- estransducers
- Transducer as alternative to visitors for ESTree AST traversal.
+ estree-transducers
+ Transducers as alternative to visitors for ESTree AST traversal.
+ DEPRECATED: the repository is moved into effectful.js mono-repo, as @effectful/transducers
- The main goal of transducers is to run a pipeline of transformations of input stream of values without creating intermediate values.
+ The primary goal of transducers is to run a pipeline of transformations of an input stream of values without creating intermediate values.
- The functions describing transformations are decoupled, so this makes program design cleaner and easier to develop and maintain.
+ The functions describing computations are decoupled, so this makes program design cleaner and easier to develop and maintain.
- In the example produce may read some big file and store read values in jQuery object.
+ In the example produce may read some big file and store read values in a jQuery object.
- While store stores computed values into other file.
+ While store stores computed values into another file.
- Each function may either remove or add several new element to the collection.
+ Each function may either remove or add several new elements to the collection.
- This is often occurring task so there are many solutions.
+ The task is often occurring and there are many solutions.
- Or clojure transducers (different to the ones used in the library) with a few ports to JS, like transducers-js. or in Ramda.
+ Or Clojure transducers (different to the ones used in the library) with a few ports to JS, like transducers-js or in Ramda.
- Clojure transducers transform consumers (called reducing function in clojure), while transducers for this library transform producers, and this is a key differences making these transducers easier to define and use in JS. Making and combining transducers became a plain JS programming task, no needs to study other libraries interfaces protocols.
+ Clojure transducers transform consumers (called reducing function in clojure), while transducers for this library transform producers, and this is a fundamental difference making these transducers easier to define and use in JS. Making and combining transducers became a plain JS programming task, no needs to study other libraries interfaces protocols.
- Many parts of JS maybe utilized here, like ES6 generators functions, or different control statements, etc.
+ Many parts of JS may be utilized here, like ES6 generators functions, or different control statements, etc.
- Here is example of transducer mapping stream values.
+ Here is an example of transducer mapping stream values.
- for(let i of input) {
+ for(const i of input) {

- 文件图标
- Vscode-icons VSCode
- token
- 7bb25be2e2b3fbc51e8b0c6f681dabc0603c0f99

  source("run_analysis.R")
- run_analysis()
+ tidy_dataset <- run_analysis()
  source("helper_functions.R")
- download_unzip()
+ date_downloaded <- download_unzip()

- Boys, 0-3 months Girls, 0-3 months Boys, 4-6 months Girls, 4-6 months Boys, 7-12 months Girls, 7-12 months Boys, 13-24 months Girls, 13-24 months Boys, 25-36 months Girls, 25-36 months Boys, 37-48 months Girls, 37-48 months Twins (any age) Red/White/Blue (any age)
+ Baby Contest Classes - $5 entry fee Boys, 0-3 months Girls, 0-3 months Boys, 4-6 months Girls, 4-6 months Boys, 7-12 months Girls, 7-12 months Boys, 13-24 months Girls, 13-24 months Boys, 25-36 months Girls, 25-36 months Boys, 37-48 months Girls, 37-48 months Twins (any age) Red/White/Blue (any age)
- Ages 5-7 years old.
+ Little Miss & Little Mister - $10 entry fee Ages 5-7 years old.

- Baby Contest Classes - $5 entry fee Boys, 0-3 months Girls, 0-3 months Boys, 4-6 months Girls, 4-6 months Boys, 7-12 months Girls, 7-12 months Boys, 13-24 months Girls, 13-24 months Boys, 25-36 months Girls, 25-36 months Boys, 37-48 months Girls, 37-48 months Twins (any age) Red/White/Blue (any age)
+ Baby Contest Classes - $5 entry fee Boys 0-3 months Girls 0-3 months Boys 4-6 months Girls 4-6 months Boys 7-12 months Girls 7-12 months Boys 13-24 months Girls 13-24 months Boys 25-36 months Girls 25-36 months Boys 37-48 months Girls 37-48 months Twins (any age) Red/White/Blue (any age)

• • • • •

### WORK TASK
Print exactly the lines above, between the one holding "mono-repo, as @effectful/transducers" and the one holding "functions describing computations", inclusive, and nothing besides.

### OUTPUT
+ DEPRECATED: the repository is moved into effectful.js mono-repo, as @effectful/transducers
- The main goal of transducers is to run a pipeline of transformations of input stream of values without creating intermediate values.
+ The primary goal of transducers is to run a pipeline of transformations of an input stream of values without creating intermediate values.
- The functions describing transformations are decoupled, so this makes program design cleaner and easier to develop and maintain.
+ The functions describing computations are decoupled, so this makes program design cleaner and easier to develop and maintain.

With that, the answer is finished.